● Problem
Your output should be each line from the material below that has the word "formula".

● Supplied material
- - - -

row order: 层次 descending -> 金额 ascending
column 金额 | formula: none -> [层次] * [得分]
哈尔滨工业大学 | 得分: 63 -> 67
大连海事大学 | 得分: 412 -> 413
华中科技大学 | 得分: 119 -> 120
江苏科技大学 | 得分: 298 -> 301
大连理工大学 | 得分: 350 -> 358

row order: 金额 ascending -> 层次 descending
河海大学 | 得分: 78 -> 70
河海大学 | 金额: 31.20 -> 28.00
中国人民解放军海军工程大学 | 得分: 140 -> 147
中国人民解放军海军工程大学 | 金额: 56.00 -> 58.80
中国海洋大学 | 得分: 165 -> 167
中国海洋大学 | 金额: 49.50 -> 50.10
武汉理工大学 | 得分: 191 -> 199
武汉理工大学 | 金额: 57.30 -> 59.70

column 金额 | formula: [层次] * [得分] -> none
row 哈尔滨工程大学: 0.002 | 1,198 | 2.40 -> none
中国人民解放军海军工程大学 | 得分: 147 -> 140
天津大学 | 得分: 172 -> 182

- - - -

● Result of the task
column 金额 | formula: none -> [层次] * [得分]
column 金额 | formula: [层次] * [得分] -> none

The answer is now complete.